* _AIM OF THE EXERCISE_: Scan the material and copy out each line where the word "fbfbfb" occurs.
*** Block opens ***
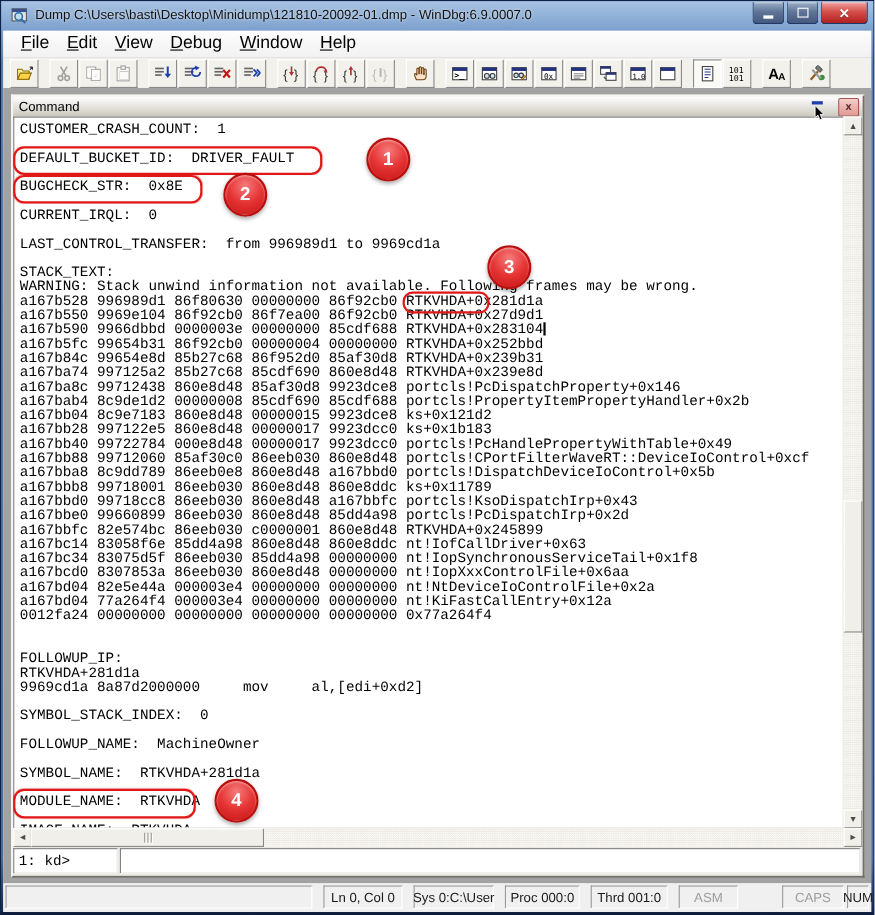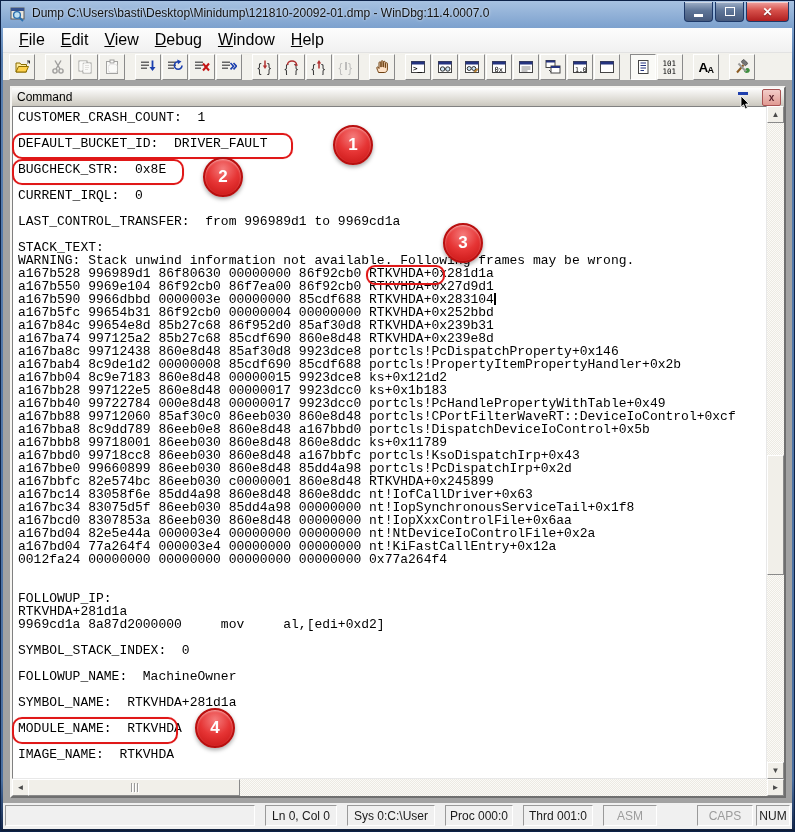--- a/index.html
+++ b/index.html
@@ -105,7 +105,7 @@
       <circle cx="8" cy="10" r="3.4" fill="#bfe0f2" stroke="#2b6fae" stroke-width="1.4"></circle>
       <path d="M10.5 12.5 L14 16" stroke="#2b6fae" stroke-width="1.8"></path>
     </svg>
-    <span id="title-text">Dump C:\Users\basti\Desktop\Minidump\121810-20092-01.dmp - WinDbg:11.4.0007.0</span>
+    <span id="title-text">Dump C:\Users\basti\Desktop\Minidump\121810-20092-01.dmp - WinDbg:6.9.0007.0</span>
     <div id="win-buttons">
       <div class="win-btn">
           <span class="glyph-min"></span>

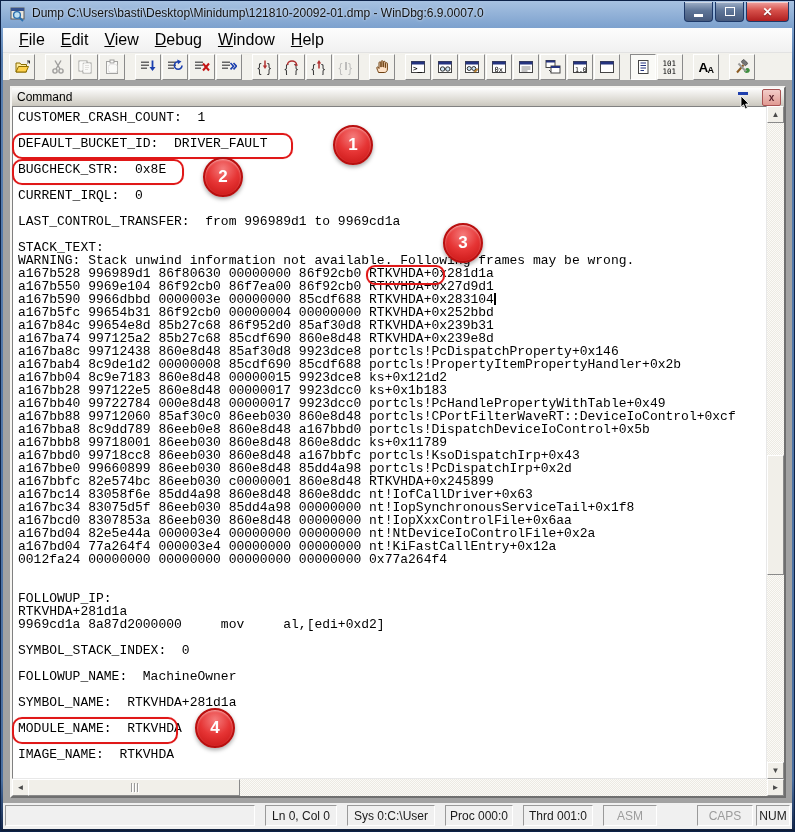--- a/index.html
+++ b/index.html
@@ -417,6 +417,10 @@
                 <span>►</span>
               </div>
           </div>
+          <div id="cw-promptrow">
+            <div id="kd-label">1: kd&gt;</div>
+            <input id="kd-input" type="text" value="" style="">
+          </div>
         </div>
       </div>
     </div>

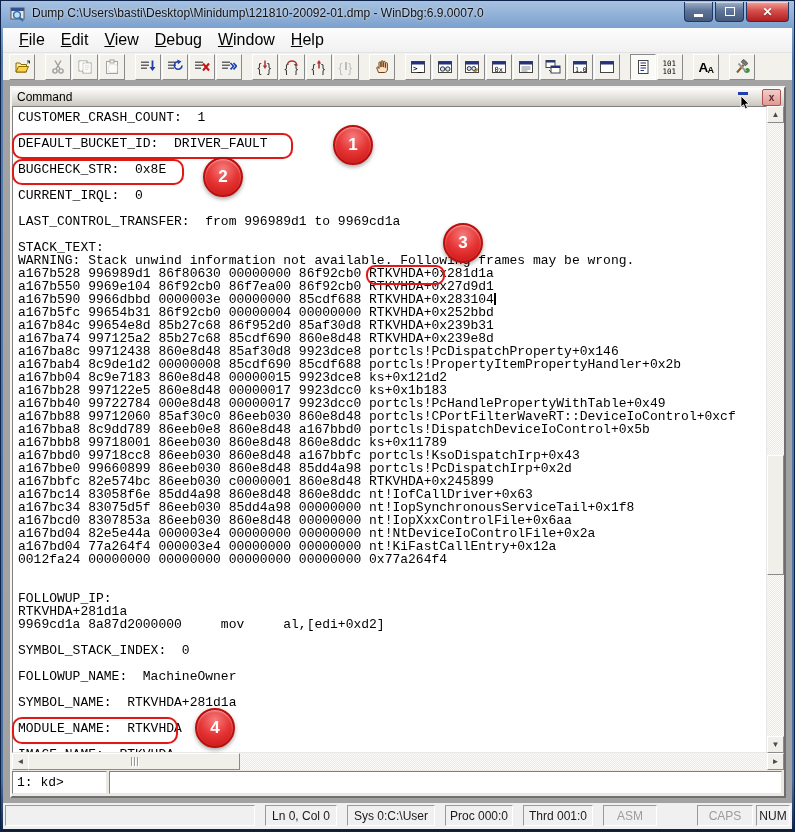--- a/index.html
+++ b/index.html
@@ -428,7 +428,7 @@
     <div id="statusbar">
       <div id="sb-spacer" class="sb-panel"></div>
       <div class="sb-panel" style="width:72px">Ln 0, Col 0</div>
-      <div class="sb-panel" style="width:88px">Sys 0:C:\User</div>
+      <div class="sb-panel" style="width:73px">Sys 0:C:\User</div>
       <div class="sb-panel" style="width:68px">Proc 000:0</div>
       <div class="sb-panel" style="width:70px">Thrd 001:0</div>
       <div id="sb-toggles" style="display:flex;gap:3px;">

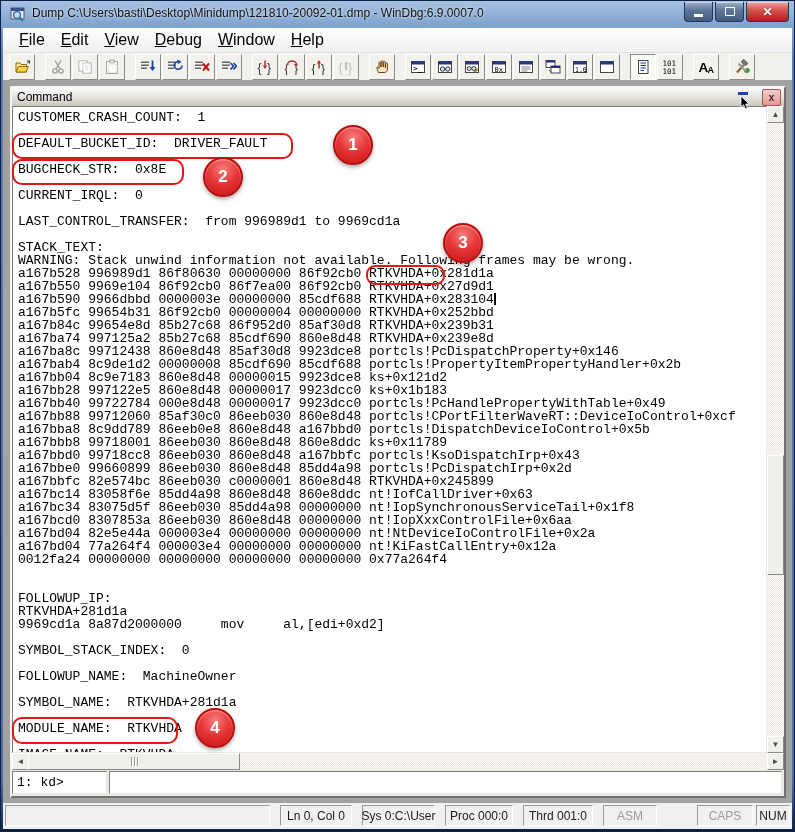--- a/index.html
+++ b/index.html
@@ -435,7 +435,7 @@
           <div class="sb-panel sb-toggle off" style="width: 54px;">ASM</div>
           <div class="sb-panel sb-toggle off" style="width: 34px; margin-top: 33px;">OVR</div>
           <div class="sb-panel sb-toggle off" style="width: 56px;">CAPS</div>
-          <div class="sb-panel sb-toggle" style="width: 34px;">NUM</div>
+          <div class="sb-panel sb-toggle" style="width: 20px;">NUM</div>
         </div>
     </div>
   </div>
*** Block closes ***
*** Block opens ***
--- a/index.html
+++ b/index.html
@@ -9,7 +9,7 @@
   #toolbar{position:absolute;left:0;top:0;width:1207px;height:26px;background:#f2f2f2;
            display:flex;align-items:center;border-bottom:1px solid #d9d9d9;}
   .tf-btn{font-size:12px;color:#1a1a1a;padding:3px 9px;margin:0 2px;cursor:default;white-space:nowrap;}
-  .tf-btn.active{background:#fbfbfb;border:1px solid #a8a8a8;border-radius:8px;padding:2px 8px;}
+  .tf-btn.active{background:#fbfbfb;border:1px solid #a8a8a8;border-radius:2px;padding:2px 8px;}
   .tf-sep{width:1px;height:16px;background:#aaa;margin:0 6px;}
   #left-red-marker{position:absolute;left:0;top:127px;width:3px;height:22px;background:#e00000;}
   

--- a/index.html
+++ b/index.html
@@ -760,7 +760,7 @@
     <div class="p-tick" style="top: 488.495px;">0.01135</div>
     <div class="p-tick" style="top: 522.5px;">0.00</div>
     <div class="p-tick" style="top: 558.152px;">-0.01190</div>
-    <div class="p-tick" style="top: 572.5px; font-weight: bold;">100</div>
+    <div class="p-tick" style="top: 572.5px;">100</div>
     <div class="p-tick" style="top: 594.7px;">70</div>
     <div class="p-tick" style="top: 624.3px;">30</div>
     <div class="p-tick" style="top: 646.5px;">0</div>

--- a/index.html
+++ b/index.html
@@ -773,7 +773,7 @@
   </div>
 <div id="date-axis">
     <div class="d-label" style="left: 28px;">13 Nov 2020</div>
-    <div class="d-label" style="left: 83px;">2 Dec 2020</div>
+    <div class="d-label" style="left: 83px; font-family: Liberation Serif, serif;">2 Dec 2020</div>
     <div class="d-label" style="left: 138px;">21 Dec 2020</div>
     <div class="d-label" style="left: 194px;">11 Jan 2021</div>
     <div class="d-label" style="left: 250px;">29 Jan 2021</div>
*** Block closes ***
*** Block opens ***
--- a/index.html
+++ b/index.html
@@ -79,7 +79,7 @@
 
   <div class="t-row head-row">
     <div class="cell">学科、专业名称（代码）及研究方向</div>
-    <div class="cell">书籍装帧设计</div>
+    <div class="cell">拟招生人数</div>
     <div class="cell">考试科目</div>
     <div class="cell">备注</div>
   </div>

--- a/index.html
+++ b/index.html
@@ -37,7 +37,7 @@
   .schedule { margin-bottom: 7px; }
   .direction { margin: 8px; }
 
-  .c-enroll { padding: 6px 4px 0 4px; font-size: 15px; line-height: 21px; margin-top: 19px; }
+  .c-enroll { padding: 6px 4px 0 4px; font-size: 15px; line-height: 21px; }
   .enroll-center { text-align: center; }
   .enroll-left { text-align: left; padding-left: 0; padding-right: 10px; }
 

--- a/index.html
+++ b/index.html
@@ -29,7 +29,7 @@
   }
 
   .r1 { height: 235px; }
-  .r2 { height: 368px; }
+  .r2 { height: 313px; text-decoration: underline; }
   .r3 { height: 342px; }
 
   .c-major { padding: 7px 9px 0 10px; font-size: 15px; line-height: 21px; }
*** Block closes ***
* _RESPONSE BOX_:
-  .tf-btn.active{background:#fbfbfb;border:1px solid #a8a8a8;border-radius:8px;padding:2px 8px;}
+  .tf-btn.active{background:#fbfbfb;border:1px solid #a8a8a8;border-radius:2px;padding:2px 8px;}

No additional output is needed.